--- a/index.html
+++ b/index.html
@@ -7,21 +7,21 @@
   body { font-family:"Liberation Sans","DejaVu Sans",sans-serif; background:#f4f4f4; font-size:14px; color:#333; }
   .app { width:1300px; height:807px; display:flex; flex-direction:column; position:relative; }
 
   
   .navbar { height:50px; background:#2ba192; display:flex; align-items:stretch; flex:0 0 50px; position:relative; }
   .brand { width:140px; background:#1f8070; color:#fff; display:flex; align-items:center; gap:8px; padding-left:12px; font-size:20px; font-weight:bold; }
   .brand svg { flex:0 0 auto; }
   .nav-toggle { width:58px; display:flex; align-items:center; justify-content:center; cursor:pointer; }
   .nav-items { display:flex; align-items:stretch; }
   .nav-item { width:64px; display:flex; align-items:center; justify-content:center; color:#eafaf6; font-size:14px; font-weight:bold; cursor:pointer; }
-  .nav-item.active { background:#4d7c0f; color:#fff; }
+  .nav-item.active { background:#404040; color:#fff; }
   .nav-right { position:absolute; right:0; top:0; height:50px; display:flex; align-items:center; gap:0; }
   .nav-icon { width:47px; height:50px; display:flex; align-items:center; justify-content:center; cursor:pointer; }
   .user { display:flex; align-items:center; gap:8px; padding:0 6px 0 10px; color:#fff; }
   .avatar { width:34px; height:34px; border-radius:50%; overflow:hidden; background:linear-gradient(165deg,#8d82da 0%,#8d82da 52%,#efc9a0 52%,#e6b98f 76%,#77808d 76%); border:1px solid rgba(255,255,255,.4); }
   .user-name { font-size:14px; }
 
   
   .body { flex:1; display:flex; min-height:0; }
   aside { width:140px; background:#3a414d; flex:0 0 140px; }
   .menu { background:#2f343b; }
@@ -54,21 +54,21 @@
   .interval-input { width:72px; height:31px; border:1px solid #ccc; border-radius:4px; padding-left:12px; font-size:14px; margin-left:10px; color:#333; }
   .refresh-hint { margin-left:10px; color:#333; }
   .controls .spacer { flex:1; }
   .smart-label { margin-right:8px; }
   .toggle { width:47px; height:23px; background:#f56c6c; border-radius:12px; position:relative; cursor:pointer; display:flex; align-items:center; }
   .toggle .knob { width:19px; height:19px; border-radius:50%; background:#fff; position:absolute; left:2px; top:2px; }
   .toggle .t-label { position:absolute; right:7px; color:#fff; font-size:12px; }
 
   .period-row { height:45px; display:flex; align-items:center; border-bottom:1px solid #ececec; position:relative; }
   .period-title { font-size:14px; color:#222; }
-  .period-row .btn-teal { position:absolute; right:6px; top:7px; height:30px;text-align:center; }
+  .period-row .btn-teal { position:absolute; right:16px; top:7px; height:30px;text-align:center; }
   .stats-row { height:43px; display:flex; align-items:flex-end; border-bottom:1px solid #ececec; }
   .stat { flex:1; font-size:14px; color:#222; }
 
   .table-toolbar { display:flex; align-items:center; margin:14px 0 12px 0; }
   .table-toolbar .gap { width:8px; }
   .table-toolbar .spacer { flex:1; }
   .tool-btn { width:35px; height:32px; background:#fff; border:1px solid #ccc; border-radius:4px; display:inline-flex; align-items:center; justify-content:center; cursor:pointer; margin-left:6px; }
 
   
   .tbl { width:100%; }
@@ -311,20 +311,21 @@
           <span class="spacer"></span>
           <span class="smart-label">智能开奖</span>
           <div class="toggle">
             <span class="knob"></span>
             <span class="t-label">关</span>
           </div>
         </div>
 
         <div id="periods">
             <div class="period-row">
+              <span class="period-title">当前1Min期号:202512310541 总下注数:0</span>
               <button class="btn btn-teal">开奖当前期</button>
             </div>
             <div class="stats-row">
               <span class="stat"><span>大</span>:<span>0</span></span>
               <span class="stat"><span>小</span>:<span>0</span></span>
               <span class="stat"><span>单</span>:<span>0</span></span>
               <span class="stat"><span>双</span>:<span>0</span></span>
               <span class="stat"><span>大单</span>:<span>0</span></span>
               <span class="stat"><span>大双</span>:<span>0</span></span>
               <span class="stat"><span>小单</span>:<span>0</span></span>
= = = = = = =
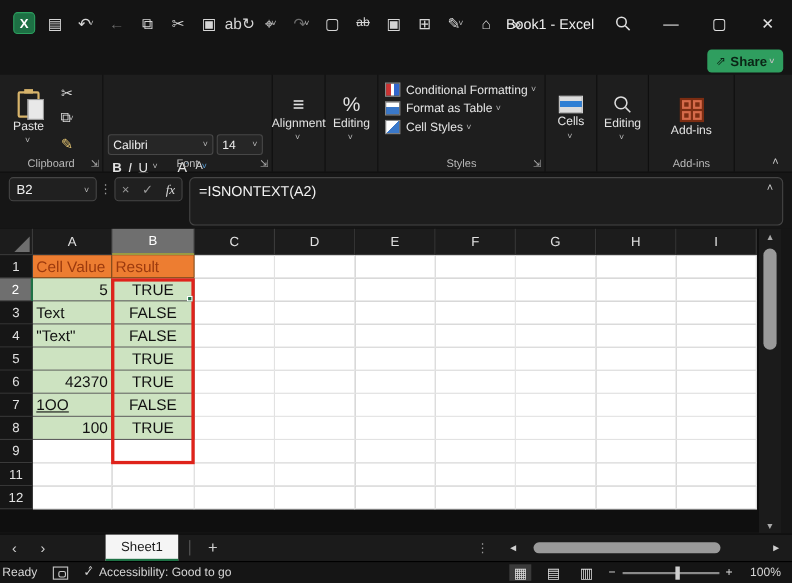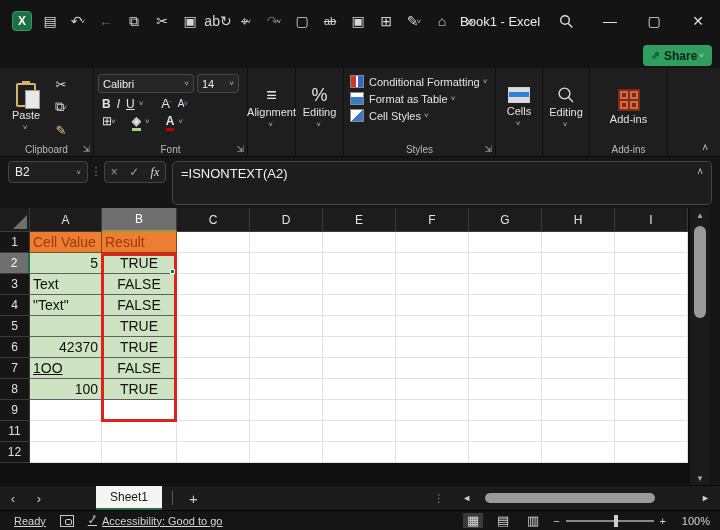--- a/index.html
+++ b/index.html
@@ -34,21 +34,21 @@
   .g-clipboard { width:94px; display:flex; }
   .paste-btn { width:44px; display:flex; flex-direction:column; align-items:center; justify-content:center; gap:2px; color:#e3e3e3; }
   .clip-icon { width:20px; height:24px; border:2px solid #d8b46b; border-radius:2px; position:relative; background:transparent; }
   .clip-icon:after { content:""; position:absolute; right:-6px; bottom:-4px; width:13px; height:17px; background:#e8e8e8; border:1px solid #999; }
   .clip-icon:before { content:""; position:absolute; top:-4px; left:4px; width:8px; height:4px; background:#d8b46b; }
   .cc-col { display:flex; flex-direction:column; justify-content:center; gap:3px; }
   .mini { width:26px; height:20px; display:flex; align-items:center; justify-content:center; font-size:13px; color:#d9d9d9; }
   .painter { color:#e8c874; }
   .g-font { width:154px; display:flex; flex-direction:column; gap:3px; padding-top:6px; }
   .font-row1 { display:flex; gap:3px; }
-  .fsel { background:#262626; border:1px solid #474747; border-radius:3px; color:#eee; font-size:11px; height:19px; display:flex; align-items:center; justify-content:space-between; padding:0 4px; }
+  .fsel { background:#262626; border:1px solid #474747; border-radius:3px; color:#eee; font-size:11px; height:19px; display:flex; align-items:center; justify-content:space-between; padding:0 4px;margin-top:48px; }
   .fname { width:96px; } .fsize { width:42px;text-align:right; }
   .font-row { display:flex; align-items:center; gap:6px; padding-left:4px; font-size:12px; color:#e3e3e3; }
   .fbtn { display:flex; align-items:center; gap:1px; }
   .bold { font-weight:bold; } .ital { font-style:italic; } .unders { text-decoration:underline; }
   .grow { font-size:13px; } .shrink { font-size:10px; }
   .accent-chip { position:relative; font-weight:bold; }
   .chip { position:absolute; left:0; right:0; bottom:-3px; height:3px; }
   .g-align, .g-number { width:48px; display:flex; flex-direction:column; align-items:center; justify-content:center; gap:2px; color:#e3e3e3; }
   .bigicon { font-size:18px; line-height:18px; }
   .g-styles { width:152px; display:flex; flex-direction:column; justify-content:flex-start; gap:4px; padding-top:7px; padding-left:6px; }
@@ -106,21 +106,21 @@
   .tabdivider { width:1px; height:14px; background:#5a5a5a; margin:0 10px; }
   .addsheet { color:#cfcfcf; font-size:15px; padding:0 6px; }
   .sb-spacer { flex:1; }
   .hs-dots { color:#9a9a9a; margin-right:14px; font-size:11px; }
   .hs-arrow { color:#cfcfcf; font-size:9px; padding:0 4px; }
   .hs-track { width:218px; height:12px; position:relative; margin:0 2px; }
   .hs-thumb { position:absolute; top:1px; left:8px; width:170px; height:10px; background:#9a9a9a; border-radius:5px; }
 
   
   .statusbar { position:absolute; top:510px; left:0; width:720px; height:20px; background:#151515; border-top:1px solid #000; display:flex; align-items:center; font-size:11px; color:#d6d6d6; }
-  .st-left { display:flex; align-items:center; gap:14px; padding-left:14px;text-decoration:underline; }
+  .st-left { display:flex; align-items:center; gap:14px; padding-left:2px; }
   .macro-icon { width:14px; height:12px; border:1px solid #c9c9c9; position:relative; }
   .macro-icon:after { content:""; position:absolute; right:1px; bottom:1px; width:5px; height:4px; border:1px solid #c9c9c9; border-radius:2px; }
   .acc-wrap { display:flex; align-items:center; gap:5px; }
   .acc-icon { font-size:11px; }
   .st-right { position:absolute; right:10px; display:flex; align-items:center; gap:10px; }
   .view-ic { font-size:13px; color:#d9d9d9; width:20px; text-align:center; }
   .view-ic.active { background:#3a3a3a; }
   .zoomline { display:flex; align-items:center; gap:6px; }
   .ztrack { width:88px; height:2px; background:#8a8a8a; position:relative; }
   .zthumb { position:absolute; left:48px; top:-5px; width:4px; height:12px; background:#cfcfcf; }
= = = = = = =
Give the number, and nothing else, of lines in the listing above that include the word "table".

**Solution**
3